ECU teaching instructor to get Ph.D., share commencement walk with students

When East Carolina University graduates in the industrial distribution and logistics program walk into Minges Coliseum on Friday for commencement, they’ll be standing next to a familiar face. No, it’s not one of their friends. It’s one of their professors.

Teaching instructor Natalie Aman is receiving her doctoral degree during graduation ceremonies on Friday and will be walking right next to some of the students she has taught.

“That’s pretty cool, right?” Aman said. “I saw one of my students on the graduation list, and I said, ‘Hey, we’re going to graduate together,’ and he thought it was really great that we’re going to walk together.”

The College of Engineering and Technology Graduate Recognition Ceremony is scheduled for 4 p.m. on Friday in Minges Coliseum. It is available via livestream here.

Aman is receiving her Ph.D. in technology management with a concentration in quality systems through a partnership between ECU and Indiana State University.
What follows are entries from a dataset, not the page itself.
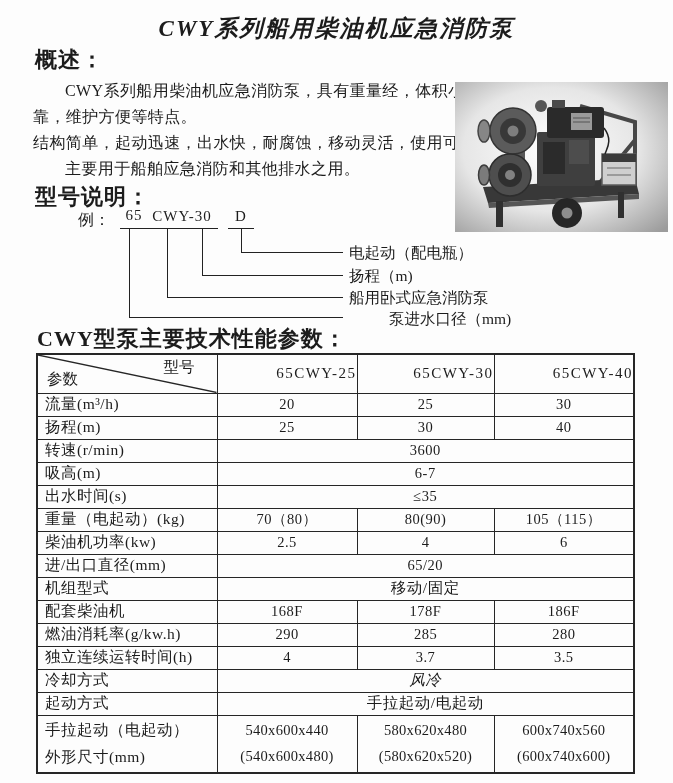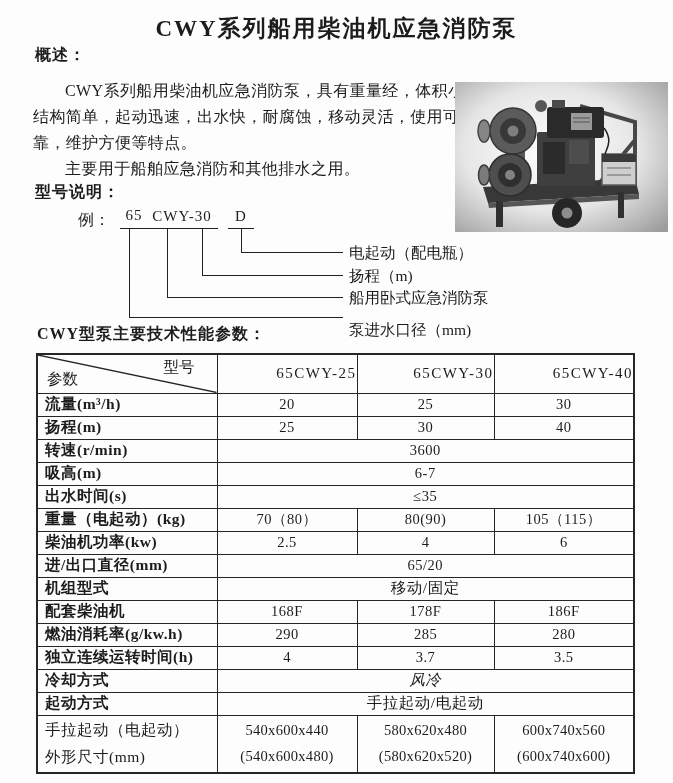--- a/index.html
+++ b/index.html
@@ -12,7 +12,7 @@
   
   .title {
     position:absolute; top:13px; left:0; width:100%; margin:0;
-    text-align:center; font-size:23px; font-weight:bold; letter-spacing:2px;
+    text-align:center; font-size:23px; font-weight:bold; letter-spacing:2px;font-style:italic;
   }
   .sec-heading { position:absolute; font-size:16px; font-weight:bold; letter-spacing:1px; }
   .overview-h { left:35px; top:45px; }

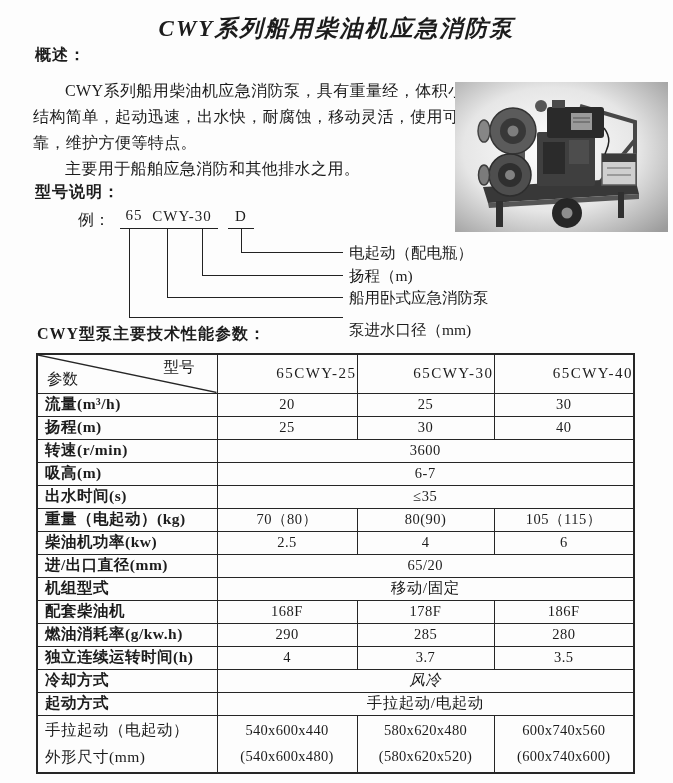--- a/index.html
+++ b/index.html
@@ -14,7 +14,7 @@
     position:absolute; top:13px; left:0; width:100%; margin:0;
     text-align:center; font-size:23px; font-weight:bold; letter-spacing:2px;font-style:italic;
   }
-  .sec-heading { position:absolute; font-size:16px; font-weight:bold; letter-spacing:1px; }
+  .sec-heading { position:absolute; font-size:22px; font-weight:bold; letter-spacing:1px; }
   .overview-h { left:35px; top:45px; }
   .model-h    { left:35px; top:182px; }
   .specs-h    { left:37px; top:324px; }

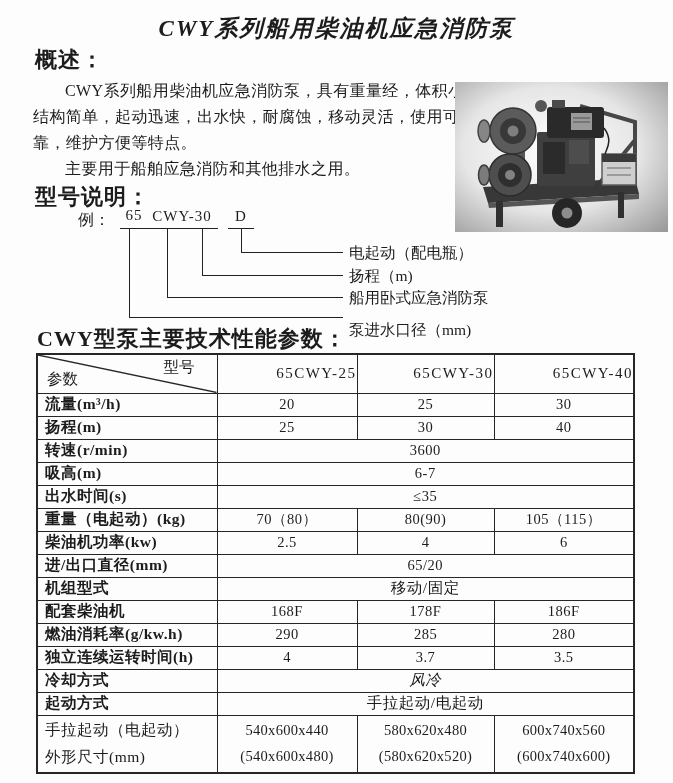--- a/index.html
+++ b/index.html
@@ -77,8 +77,8 @@
 
   <div class="overview-text">
     <div class="ovl indent">CWY系列船用柴油机应急消防泵，具有重量经，体积小，</div>
+    <div class="ovl">靠，维护方便等特点。</div>
     <div class="ovl">结构简单，起动迅速，出水快，耐腐蚀，移动灵活，使用可</div>
-    <div class="ovl">靠，维护方便等特点。</div>
     <div class="ovl indent">主要用于船舶应急消防和其他排水之用。</div>
   </div>
 

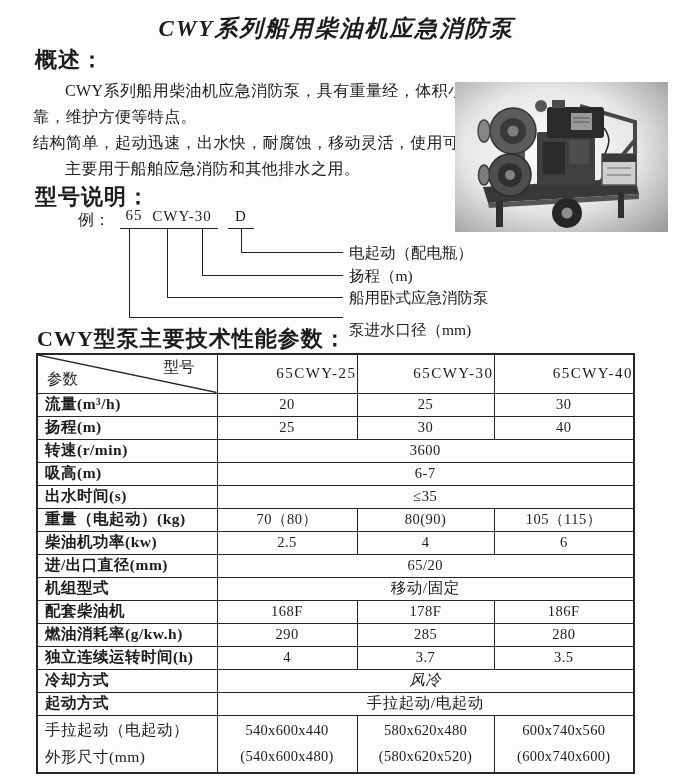--- a/index.html
+++ b/index.html
@@ -44,7 +44,7 @@
   .c2 { left:167px; top:23px; width:175px; height:69px; }
   .c3 { left:129px; top:23px; width:213px; height:89px; }
   .dlabel { position:absolute; left:349px; font-size:15.5px; white-space:nowrap; }
-  .l0 { top:38px; } .l1 { top:61px; } .l2 { top:83px; } .l3 { top:115px; }
+  .l0 { top:38px; } .l1 { top:61px; } .l2 { top:83px; } .l3 { top:104px;margin-left:40px; }
 
   
   .spec-table {

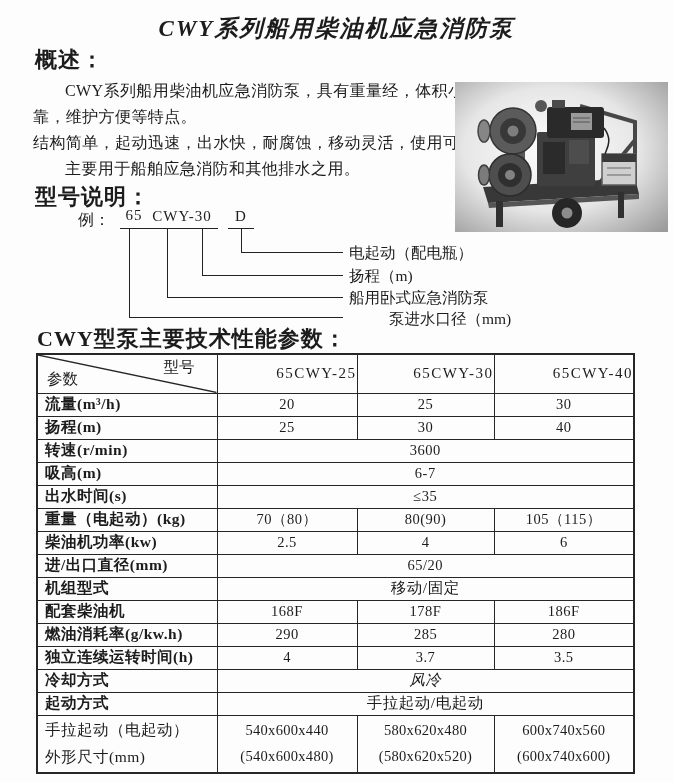--- a/index.html
+++ b/index.html
@@ -56,7 +56,7 @@
   tr.hdr { height:39px; }
   tr.std { height:23px; }
   tr.dbl { height:58px; }
-  td.lbl { font-size:15.5px; text-align:left; padding-left:7px; letter-spacing:0.5px; white-space:nowrap;font-weight:bold; }
+  td.lbl { font-size:15.5px; text-align:left; padding-left:7px; letter-spacing:0.5px; white-space:nowrap; }
   td.val { text-align:center; font-size:14.5px; letter-spacing:0.5px; }
   td.mdl { text-align:right; font-size:15px; letter-spacing:1.5px; }
   td.lbl2 { font-size:15.5px; text-align:left; padding-left:7px; letter-spacing:0.5px; line-height:1.7; white-space:nowrap; }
As a first-generation college graduate, Aman said her drive to obtain a doctorate degree came from her family.

“I wanted to show my children that learning is a lifetime thing. You should never stop learning. You should always try to continually improve yourself and expand your knowledge,” she said. “My dad is from Lebanon, and he was not able to complete the eighth grade because he had to start working to help support his family, and so for my father to see me graduate with a Ph.D. is something — I don’t even know how he would describe the feeling that he gets to be able to see his daughter realize this dream and accomplish this amazing goal that he was never given the opportunity to do.”

Beyond that, she sees her doctorate and the associated research and dissertation helping the students she teaches.

Teaching instructor Natalie Aman demonstrates equipment inside the Student Service Learning Lab that is at the heart of ECU’s industrial distribution and logistics program in the Science and Technology Building.

“I was able to expand my own knowledge and take things that I learned and relate them back to the things that I was teaching in class,” said Aman, whose dissertation on creating cultures of excellence in higher education is being considered for publication. “It’s helped a lot in expanding my lesson plans and expanding the things that we talk about in class, and I’m hopeful that through research and grants and all of these great things that come with this honor of getting your Ph.D. that I’ll be able to expand my own knowledge, help the industry and also help students to expand their knowledge with the things that I’ve learned.”

Aman graduated with an undergraduate degree in marketing and a Master of Business Administration from ECU. She was working as a graduate assistant when she interviewed for a position with Coyote Logistics, admitting she knew little about distribution and logistics at the time.

“I was able to work with their team for the day in Raleigh and kind of fell in love with it,” she said. “I just found this love and passion for how things move from one place to another. How do we get these things? How do we help the system and how do we improve it?”

She started teaching part time at Wake Technical Community College in Raleigh and then full time. She was there seven years before she accepted a position with the College of Engineering and Technology at ECU, where she’s been teaching for five years.

“As much as I love industry and love distribution and logistics, I felt like I wanted to do more to help people, and I wanted to take it to the next level,” said Aman, who is a member of the Epsilon Pi Tau technology honor society. “I didn’t want to just work in it. I wanted to be on the other side of it where I was able to research different things and try out different things and expand my knowledge and contribute back to the industry through the upcoming workforce. I wanted to take it to the next level to teach and help people. I didn’t realize at the time when I started teaching how much I was going to love it.

“To watch students and help them along their journey and send them to the next chapter in their lives is something I don’t take for granted. To be able to be on this journey with them, watch them grow and help them realize their dreams is an absolute privilege for me. And it’s very fulfilling, and it’s just the best feeling in the whole world.”

She cherishes the bonds and relationships she has with her students, calling commencement the culmination of her work as a teacher and a proud moment. She can’t imagine what she’ll be feeling on Friday when she walks into Minges Coliseum for commencement with her students.

“I get emotional when I watch my students graduate, so I don’t know what it’s going to feel like,” she said. “Normally at graduation, I get emotional because it’s such an accomplishment, and it’s such a big deal, and it’s so overwhelming sometimes, that experience of graduating, so I don’t know how I’m going to feel. I hope I don’t get up there and cry or trip. But I get emotional watching them, so I can only imagine what it’s going to be like when I walk.”

As for juggling the obligations of work, family and her own education, Aman jokingly credits caffeine and her calendar. But most importantly, she thanks her family, coworkers and Dr. Tijjani (TJ) Mohammed, chair of the Department of Technology Systems, for supporting her.

She knows the way to show her appreciation for that support is to use her Ph.D. to help others.

“Everything that I do, I want to use it to give back,” Aman said. “To be able to use this Ph.D. to give back to others, to give back to the students, to take this knowledge that I’m learning to give back to companies, to give back to ECU, to give back to my coworkers — I want to use this gift to help other people.”